The G20 group of countries has officially supported plans to fight against international tax evasion by multinational companies. In a statement, the G20 countries agreed to exchange tax information and support the Organization for Economic Cooperation and Development (OECD) in its plans to prevent multinational companies from avoiding tax by moving their profits across borders.
These decisions were reached after two days meeting of finance ministers from G20 countries in Moscow, Russia.
According to George Osborne, the United Kingdom Chancellor of the Exchequer, the decisions were necessary in establishing a global tax system that is fair and efficient for the modern economy.
The issue of big international companies avoiding tax has been a sensitive one for a long time. Companies such as Google, Apple, Amazon and Starbucks have perfected the art of using loopholes within tax regulations to avoid being taxed.
Starbucks had to bow to public pressure to pay more tax after questions arose concerning transfer of money to a Dutch sister company.

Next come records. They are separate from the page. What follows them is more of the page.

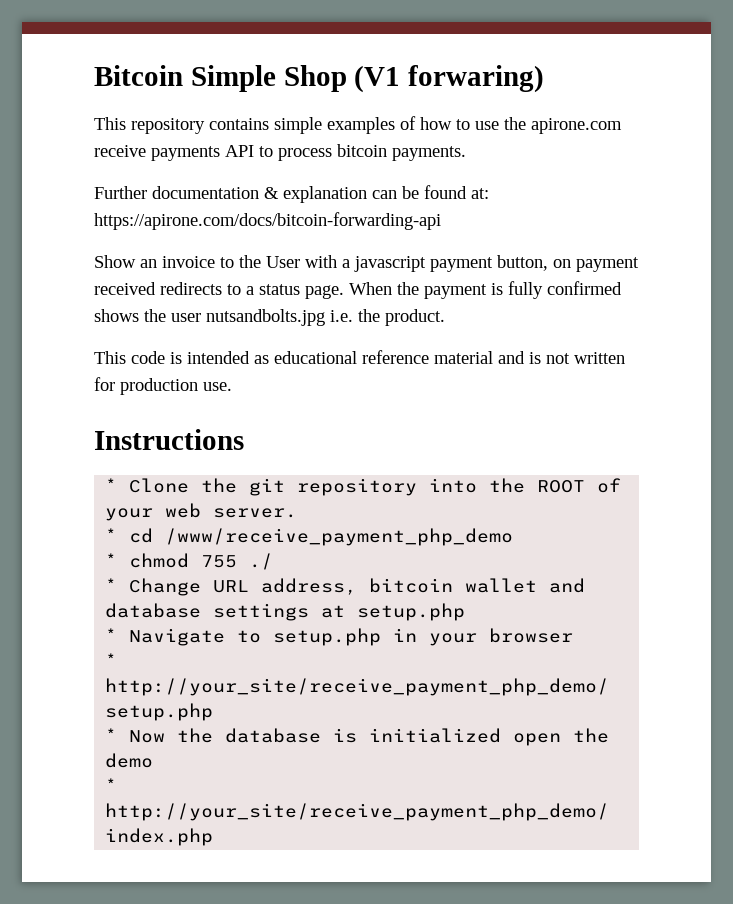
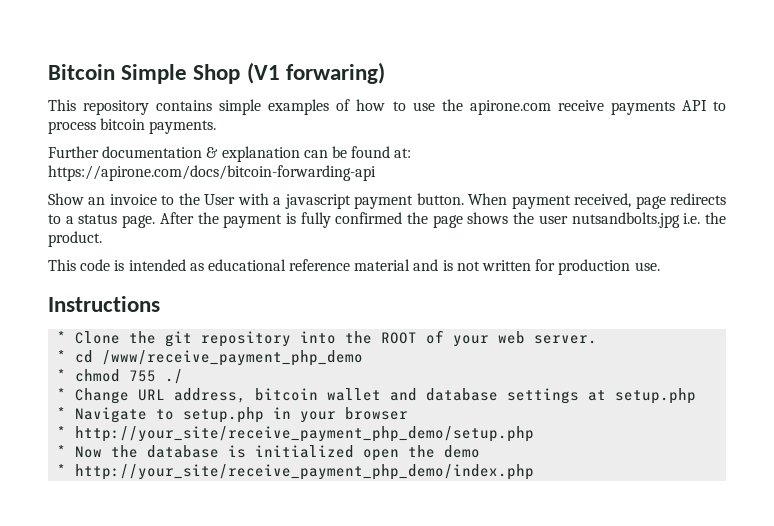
[497,255,639,272] [94,282,156,295] button, on payment received -> [416,193,666,209] button. When payment received, page
[349,282,392,295] When -> [159,212,194,224] After
(622, 288) none -> [407,212,463,228] the page

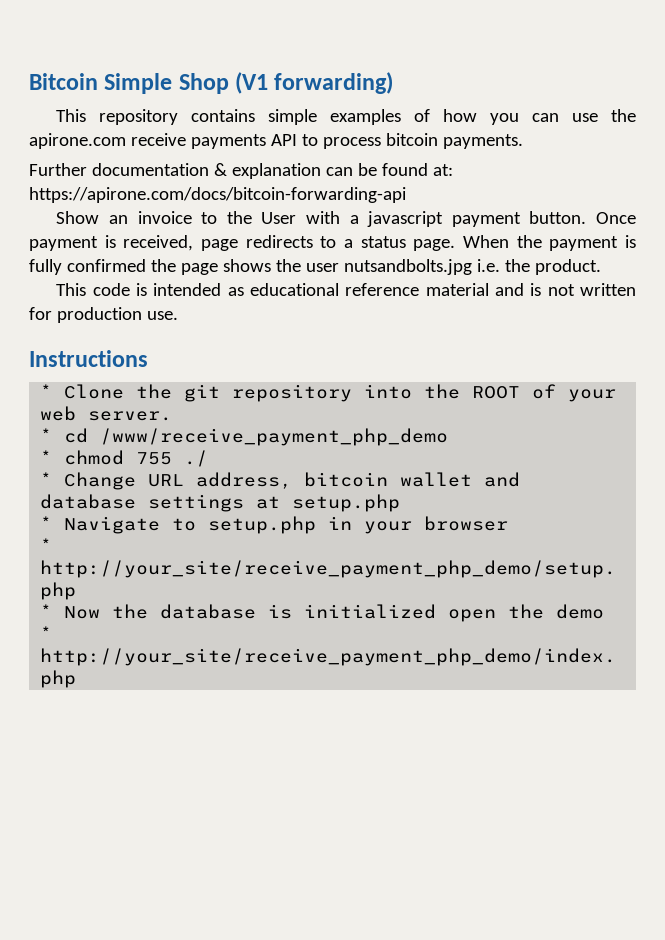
[285,62,385,84] forwaring) -> [274,72,394,94] forwarding)
[392,101,406,111] to -> [490,113,560,125] you can
[468,193,571,209] When payment -> [596,212,636,224] [29,235,116,251] Once payment is
[159,212,194,224] After -> [463,235,510,248] When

Google was this year criticized for routing £3.2 billion in UK sales through Dublin thus avoiding taxation.
These firms have argued that they are doing nothing illegal and they have a duty to shareholders to minimize tax payments so as to maximize profits.
The OECD said that some of the existing tax rules created in the 1920s were designed to avoid double taxation of companies operating in more than one country. However, these same rules were being used to create ‘double non-taxation’.
Finance ministers from different countries were urged to fully support the proposed model and exchange tax information without hesitation. Plans were set in place to fully close up the existing loopholes. Tax experts however say this is quite ambitious considering that there are hundreds of tax treaties between countries. All these treaties have to be amended for all the loopholes to be sealed.